Look through the records and copy each line that has "solid" in it.

▶ Available data
========================================================================

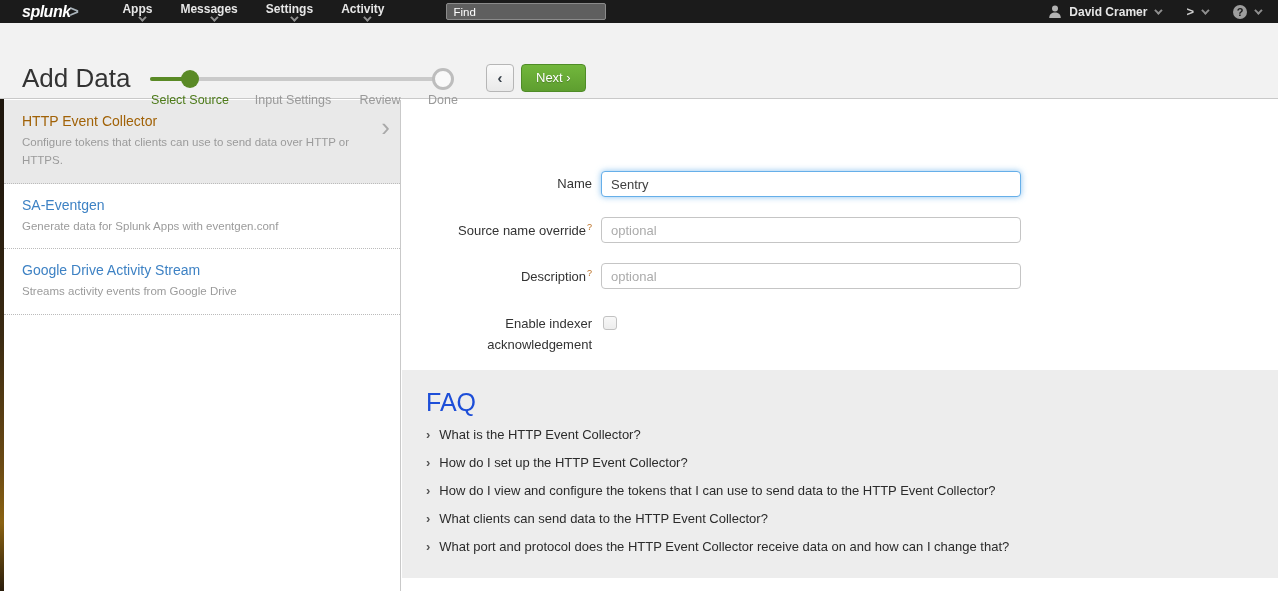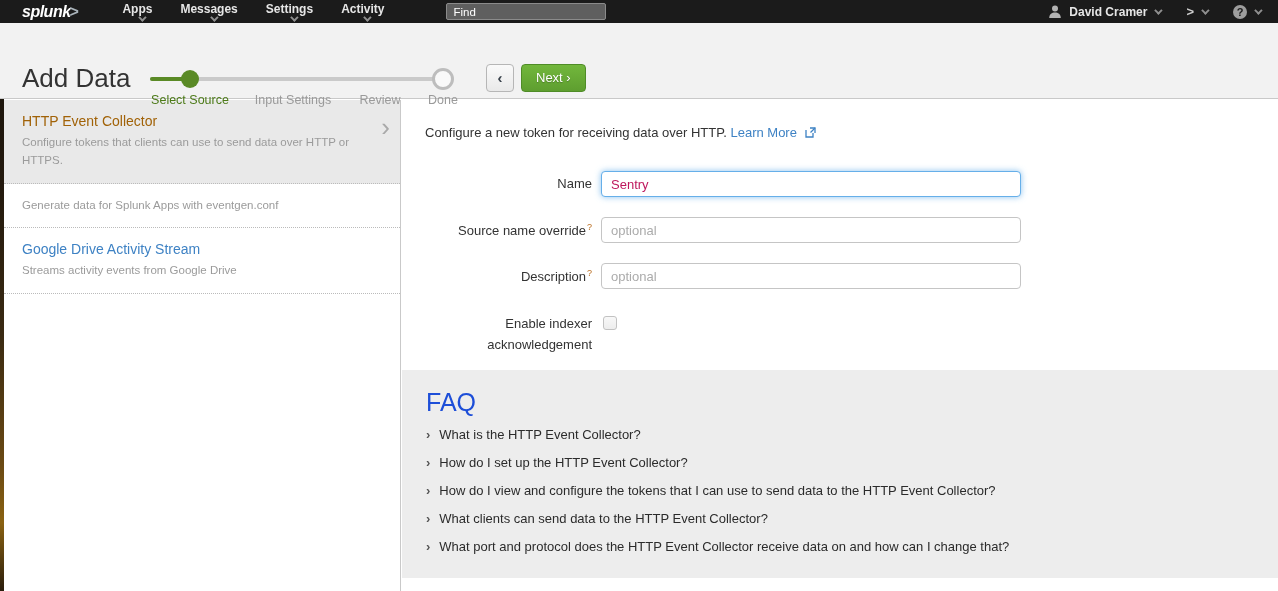--- a/index.html
+++ b/index.html
@@ -198,15 +198,6 @@
 
   <div class="main">
 
-    <div class="intro">
-      <span>Configure a new token for receiving data over HTTP.</span>
-      <a>Learn More</a>
-      <svg class="ext-icon" width="11" height="11" viewBox="0 0 11 11">
-        <path d="M1 3 L1 10 L8 10 L8 6" fill="none" stroke="#3e82c4" stroke-width="1.3"></path>
-        <path d="M5 1 L10 1 L10 6" fill="none" stroke="#3e82c4" stroke-width="1.3"></path>
-        <path d="M10 1 L5.5 5.5" fill="none" stroke="#3e82c4" stroke-width="1.3"></path>
-      </svg>
-    </div>
 
     <div class="form-row row-name">
       <label class="form-label">Name</label>

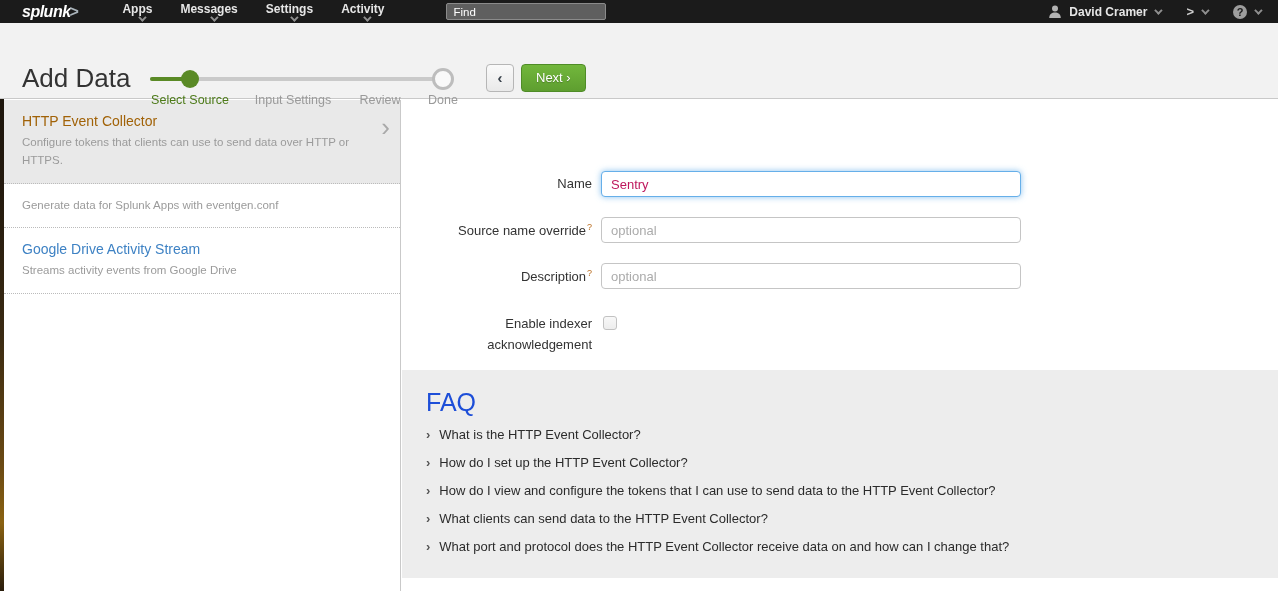--- a/index.html
+++ b/index.html
@@ -92,7 +92,7 @@
                 font-size: 13px; color: #333; top: 5px; }
   .form-label sup { color: #b96c1f; font-size: 9px; margin-left: 1px; }
   .form-input { position: absolute; left: 199px; top: 0; width: 420px; height: 26px;
-                border: 1px solid #c5c5c5; border-radius: 4px; font-size: 13px; color: #be185d;
+                border: 1px solid #c5c5c5; border-radius: 4px; font-size: 13px; color: #404040;
                 padding: 0 9px; font-family: "Liberation Sans", sans-serif; outline: none;
                 background: #fff; }
   .form-input::placeholder { color: #ababab; opacity: 1; }

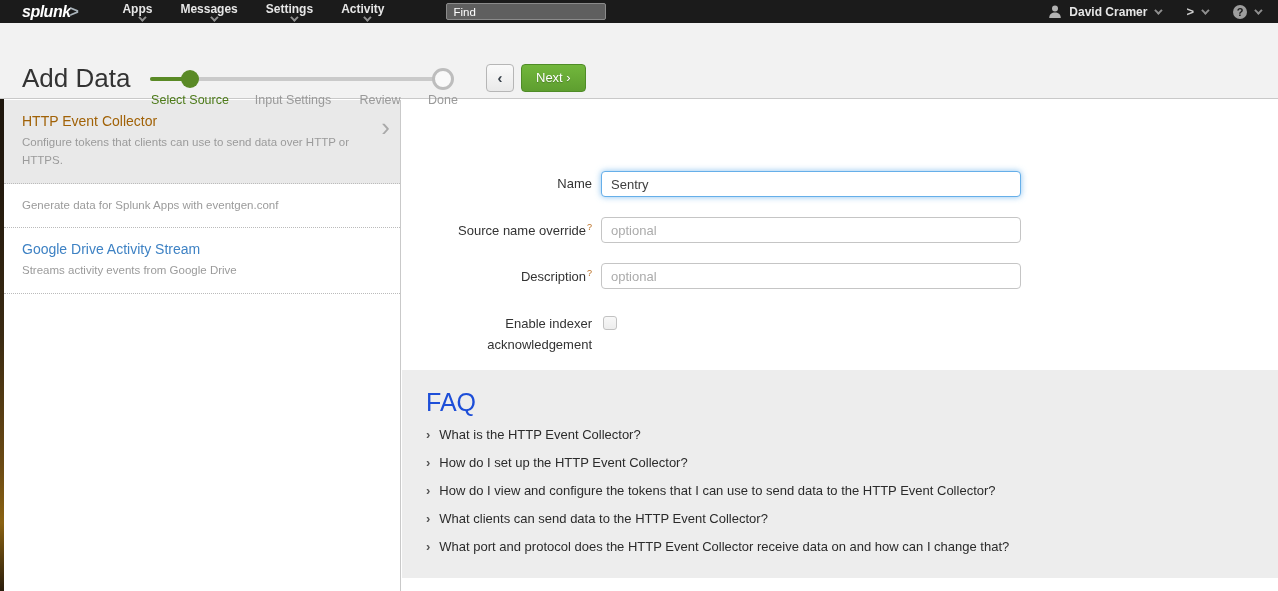--- a/index.html
+++ b/index.html
@@ -188,6 +188,7 @@
       <span class="src-chevron">›</span>
     </div>
     <div class="src-item">
+      <div class="src-title link">SA-Eventgen</div>
       <div class="src-desc">Generate data for Splunk Apps with eventgen.conf</div>
     </div>
     <div class="src-item">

========================================================================

▶ Expected answer
-                border: 1px solid #c5c5c5; border-radius: 4px; font-size: 13px; color: #be185d;
+                border: 1px solid #c5c5c5; border-radius: 4px; font-size: 13px; color: #404040;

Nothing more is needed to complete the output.